▶ [What the task asks]:
Every line containing "monospace" should be copied out. Go through the entries and find them.

(Web document revisions)

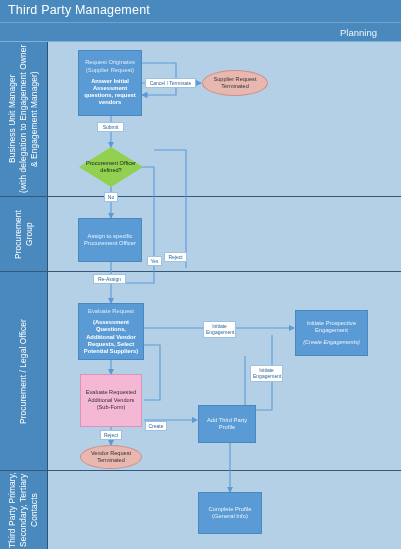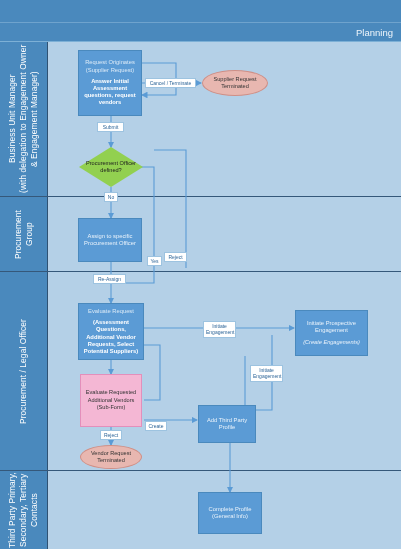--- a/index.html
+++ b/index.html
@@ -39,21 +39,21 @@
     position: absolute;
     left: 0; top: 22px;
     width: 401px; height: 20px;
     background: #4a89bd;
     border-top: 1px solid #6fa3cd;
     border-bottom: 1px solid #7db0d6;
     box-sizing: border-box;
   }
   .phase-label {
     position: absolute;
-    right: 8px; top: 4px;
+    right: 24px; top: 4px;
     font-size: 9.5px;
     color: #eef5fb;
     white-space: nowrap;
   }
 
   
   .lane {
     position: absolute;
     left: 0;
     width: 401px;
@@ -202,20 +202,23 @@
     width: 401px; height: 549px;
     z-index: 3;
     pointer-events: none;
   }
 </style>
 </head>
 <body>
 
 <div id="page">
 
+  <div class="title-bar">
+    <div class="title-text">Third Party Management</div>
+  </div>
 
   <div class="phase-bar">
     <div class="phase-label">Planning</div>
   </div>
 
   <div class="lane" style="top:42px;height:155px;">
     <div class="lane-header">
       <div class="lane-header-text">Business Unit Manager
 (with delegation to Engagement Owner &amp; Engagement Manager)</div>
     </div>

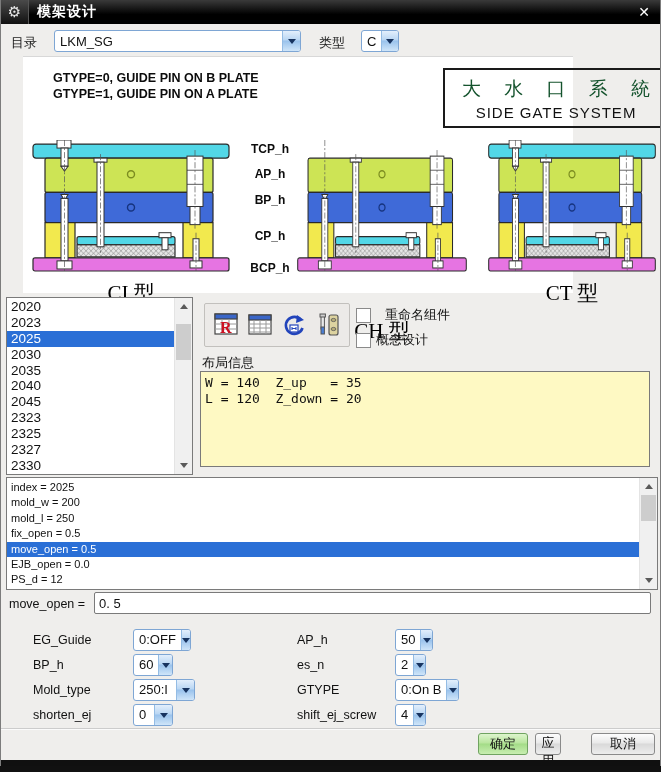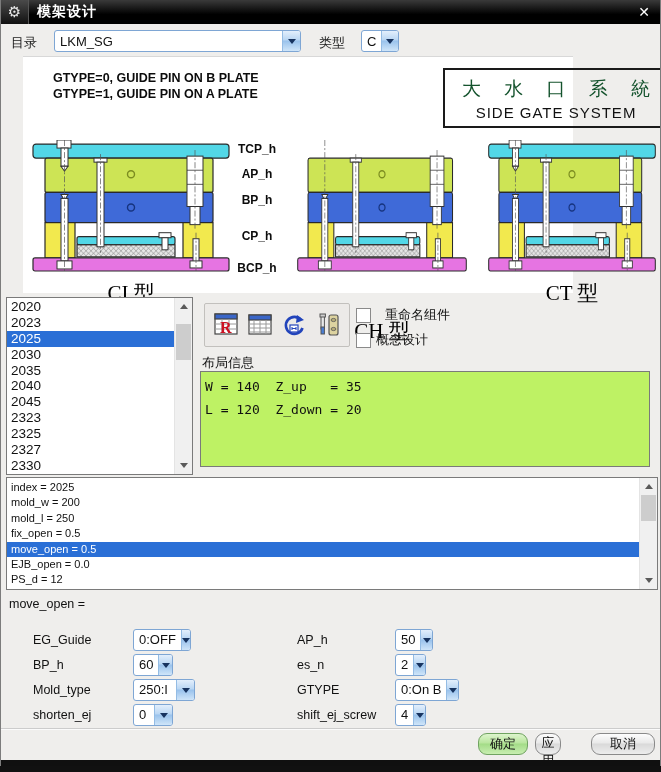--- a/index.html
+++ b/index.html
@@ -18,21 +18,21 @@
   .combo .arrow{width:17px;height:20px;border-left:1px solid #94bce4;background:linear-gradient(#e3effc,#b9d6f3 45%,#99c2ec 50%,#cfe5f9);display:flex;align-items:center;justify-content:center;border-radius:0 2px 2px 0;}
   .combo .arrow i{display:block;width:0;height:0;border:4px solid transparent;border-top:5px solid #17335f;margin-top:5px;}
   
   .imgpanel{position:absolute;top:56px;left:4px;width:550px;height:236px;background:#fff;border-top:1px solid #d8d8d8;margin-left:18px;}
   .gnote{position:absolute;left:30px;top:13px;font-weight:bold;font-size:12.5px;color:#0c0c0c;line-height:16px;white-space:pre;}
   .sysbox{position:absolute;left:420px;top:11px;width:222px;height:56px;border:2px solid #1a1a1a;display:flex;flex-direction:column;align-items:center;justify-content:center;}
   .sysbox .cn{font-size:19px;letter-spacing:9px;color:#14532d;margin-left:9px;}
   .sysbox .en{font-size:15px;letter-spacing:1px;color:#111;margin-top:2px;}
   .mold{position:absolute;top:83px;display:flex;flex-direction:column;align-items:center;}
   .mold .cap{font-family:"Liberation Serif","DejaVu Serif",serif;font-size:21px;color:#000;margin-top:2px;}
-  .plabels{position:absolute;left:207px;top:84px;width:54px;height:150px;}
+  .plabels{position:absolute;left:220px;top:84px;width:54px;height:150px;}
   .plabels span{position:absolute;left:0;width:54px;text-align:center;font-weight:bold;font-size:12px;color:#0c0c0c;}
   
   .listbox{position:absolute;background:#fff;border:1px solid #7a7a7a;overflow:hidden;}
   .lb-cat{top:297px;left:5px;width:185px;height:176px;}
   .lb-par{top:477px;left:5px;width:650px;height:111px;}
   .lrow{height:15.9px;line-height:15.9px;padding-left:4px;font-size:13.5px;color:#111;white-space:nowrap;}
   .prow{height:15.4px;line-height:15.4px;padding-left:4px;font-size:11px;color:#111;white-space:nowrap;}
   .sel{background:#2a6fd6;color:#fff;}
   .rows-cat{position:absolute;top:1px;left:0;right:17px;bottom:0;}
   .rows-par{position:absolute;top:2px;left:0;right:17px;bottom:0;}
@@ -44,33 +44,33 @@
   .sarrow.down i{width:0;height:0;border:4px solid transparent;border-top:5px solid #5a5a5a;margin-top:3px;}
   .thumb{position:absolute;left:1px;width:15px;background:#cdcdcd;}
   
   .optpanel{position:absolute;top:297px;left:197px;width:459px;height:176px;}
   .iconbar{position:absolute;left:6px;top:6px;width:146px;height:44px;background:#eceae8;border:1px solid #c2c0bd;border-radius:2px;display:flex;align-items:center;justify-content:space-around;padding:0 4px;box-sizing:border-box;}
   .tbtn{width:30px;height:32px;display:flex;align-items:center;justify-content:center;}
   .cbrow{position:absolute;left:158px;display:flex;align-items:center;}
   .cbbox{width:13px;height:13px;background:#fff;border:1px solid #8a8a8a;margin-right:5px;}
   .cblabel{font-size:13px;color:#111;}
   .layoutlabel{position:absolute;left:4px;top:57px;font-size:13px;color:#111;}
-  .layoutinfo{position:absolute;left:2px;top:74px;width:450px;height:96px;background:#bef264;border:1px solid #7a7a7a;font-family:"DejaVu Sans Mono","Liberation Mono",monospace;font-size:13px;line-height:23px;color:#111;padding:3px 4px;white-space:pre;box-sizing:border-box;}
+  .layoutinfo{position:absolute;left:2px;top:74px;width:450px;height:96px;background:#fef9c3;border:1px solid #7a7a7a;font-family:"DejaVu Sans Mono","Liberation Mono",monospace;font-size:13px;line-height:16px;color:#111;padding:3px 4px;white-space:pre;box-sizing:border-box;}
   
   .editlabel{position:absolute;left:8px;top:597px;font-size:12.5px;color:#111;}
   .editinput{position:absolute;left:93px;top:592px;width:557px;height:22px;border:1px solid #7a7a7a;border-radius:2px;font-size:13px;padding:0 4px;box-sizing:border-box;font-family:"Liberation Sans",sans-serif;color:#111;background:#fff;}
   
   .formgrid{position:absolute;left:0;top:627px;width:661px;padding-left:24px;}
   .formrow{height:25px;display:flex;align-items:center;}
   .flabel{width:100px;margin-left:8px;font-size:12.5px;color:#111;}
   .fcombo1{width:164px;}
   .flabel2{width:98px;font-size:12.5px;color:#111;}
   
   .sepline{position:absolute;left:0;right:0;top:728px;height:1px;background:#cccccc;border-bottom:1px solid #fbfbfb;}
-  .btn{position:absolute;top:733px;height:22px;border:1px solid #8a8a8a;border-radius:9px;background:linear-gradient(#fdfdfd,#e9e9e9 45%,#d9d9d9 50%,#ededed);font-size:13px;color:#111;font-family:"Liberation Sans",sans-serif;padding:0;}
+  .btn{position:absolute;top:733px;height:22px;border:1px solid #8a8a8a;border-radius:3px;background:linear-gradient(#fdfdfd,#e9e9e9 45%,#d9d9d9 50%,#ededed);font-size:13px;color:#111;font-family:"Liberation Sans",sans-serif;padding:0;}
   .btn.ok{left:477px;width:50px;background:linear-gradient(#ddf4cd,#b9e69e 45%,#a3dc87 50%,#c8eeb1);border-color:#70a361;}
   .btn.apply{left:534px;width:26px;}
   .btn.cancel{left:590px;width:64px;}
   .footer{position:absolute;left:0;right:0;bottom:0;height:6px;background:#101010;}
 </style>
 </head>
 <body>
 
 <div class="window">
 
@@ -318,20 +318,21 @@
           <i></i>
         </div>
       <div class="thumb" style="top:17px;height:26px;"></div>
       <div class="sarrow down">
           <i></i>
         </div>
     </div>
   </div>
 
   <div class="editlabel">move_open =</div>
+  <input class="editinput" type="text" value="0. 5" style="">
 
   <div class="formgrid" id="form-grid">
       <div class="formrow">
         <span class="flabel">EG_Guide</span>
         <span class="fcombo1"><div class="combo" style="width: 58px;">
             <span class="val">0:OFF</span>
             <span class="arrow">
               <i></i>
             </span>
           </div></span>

▶ [Task answer]:
-  .layoutinfo{position:absolute;left:2px;top:74px;width:450px;height:96px;background:#bef264;border:1px solid #7a7a7a;font-family:"DejaVu Sans Mono","Liberation Mono",monospace;font-size:13px;line-height:23px;color:#111;padding:3px 4px;white-space:pre;box-sizing:border-box;}
+  .layoutinfo{position:absolute;left:2px;top:74px;width:450px;height:96px;background:#fef9c3;border:1px solid #7a7a7a;font-family:"DejaVu Sans Mono","Liberation Mono",monospace;font-size:13px;line-height:16px;color:#111;padding:3px 4px;white-space:pre;box-sizing:border-box;}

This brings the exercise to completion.